Everyone wants what is best for kids and, therefore, for the schools. The problem is we don’t always agree about what is best for kids and for the schools. Many different people and groups are involved in trying to determine what schools should do. Often times our differences of opinion or just the way we try to communicate our wishes can cause problems for ourselves and for the school district. The relationship between individual advisory school boards and district school boards, or even just how they communicate with each other, has often caused problems in many school districts.
The active advisory board, in seeking its own identity and function, too often charts a collision course with the district school board through competition for final decision-making authority relating to school policy. Rare is the advisory board that is content when merely advising. Clearly the school board advisory group relationship deteriorates when the parties struggle to see who will make educational decisions.
The purpose of this idea paper is designed to maintain the integrity of the school board in its right to make final decisions, yet provide insight for advisory groups on how to effectively influence the school board’s decision-making process to ensure favorable outcomes. The major premise is that the school board, properly approached, will invariably support a well-thought-out proposal advanced by advisory groups.
Advisory groups should:
1. Plan their goals and activities as well as they expect school boards to plan theirs.
2. Involve school officials and the board members in their planning sessions, just as they want to be involved in the board’s sessions–this communication early on solves many potential problems.
3. Follow all of the Board’s activities and not just the ones they are interested in. Support of issues not of immediate interest to advisory group concerns could well earn board support in an important area later on. It could also explain why the board voted the way it did on advisory group related items
4. Never be adversarial in attitude toward the district board. Being positive and supportive will be much more productive.
How about a little praise for board members?
Be positive even when the board disagrees–remember next time.
Be honest — be accurate — don’t exaggerate!
5. Forget the power plays.
Don’t pack the meeting with advocates for your cause.
(A substitute to these moves is to suggest a public hearing
be conducted by the board to gain insight into public sentiment.)
6. Learn correct timing.
It is senseless to suggest a major budget expenditure or program revision after the budget has been approved.
It is poor timing to initiate opposition to something after the work sessions and deliberations are over the agenda item is scheduled for approval. Opposition should be voiced, if need be, prior to culmination of workup, public hearings, etc.
Learn when and how to incorporate your ideas into board action.
7. Offer positive, realistic alternatives to board proposals.
Demonstrate support of unpopular decisions when it is clear that there is no other logical course of action.
8. Get to know the board members as people and let them get to know you. Much more exchange of ideas will occur under these circumstances.
Invite board and school officials to discussion groups, coffee, etc.
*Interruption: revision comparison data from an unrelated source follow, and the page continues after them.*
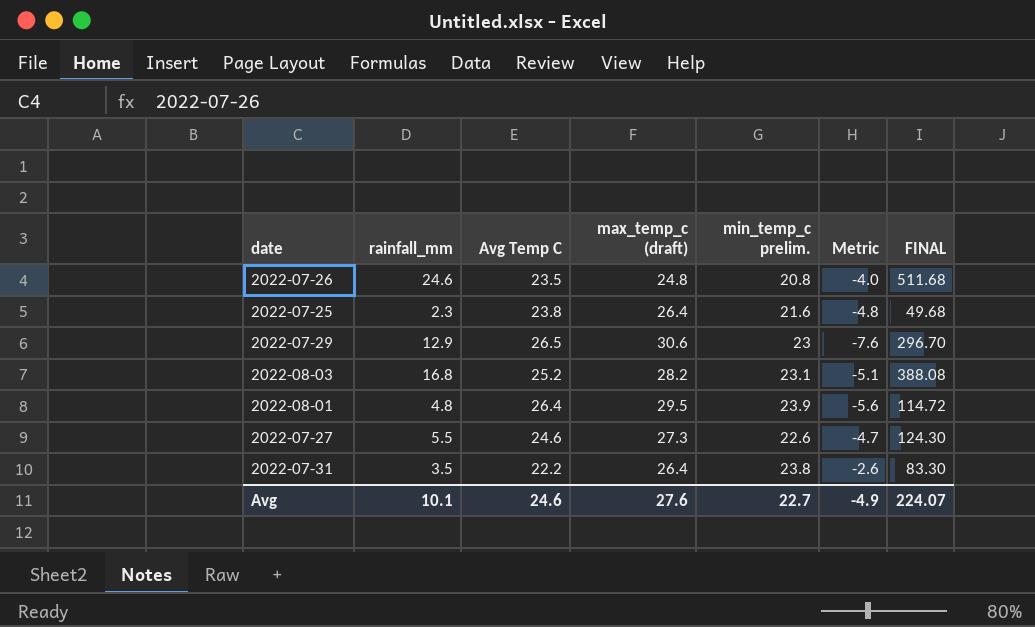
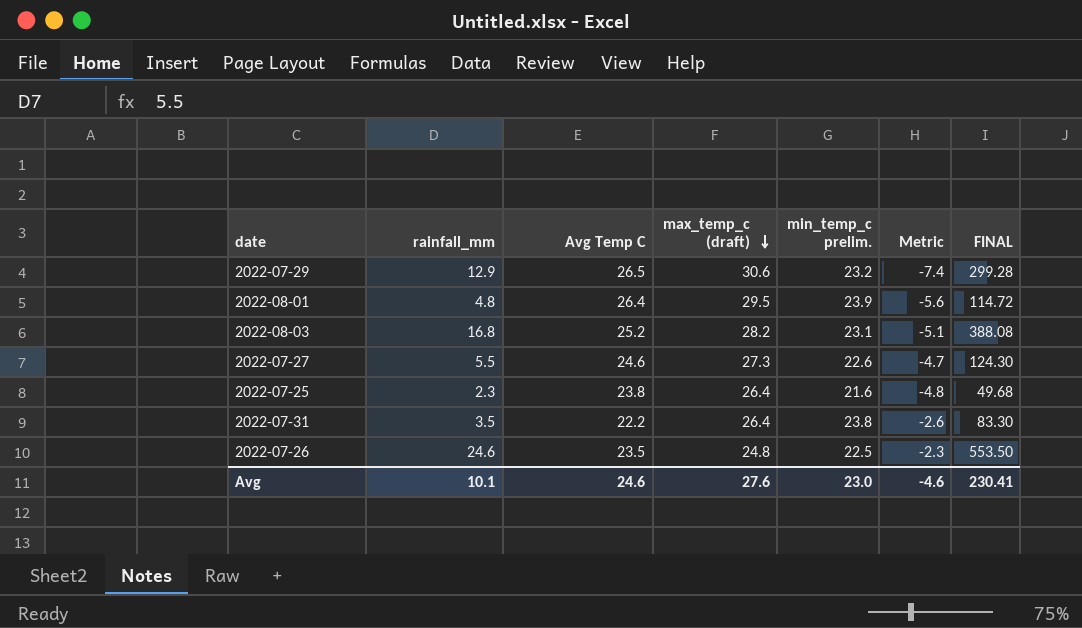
row order: none -> max_temp_c (draft) descending
2022-07-29 | min_temp_c prelim.: 23 -> 23.2
2022-07-29 | Metric: -7.6 -> -7.4
2022-07-29 | FINAL: 296.70 -> 299.28
2022-07-26 | min_temp_c prelim.: 20.8 -> 22.5
2022-07-26 | Metric: -4.0 -> -2.3
2022-07-26 | FINAL: 511.68 -> 553.50
Avg | min_temp_c prelim.: 22.7 -> 23.0
Avg | Metric: -4.9 -> -4.6
Avg | FINAL: 224.07 -> 230.41

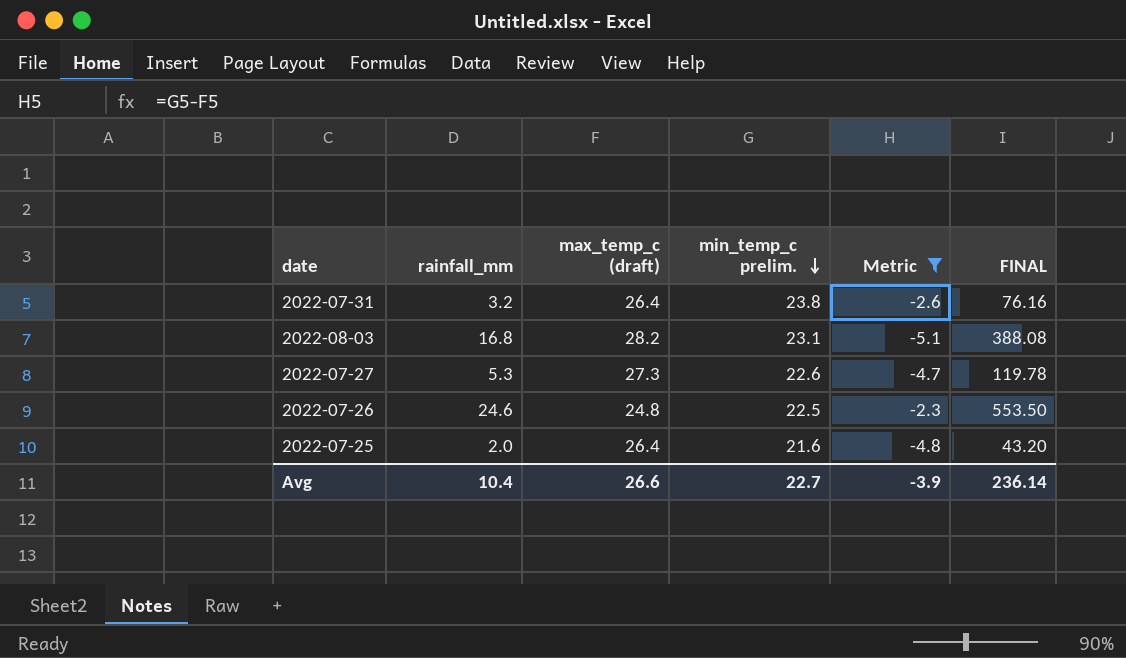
filter: none -> Metric >= -5.1
row order: max_temp_c (draft) descending -> min_temp_c prelim. descending
column Avg Temp C | position: 3 -> none
2022-07-31 | rainfall_mm: 3.5 -> 3.2
2022-07-31 | FINAL: 83.30 -> 76.16
2022-07-27 | rainfall_mm: 5.5 -> 5.3
2022-07-27 | FINAL: 124.30 -> 119.78
2022-07-25 | rainfall_mm: 2.3 -> 2.0
2022-07-25 | FINAL: 49.68 -> 43.20
Avg | rainfall_mm: 10.1 -> 10.4
Avg | max_temp_c (draft): 27.6 -> 26.6
Avg | min_temp_c prelim.: 23.0 -> 22.7
Avg | Metric: -4.6 -> -3.9
Avg | FINAL: 230.41 -> 236.14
Honor them at dinners, meetings, etc.
9. Never lose sight of the fact that school board members are elected by the general public to represent the public.
Too often interest groups feel that they, and not the school board, represent the public.
Too often interest groups feel that they, and not the school board, must champion the cause of children.
In summary, advisory boards will be most productive in influencing school board decisions when advisory groups become proficient in creating a no-threat, nonadversarial yet supportive working relationship with that school board.
In everyday language we call this “the powers of persuasion.”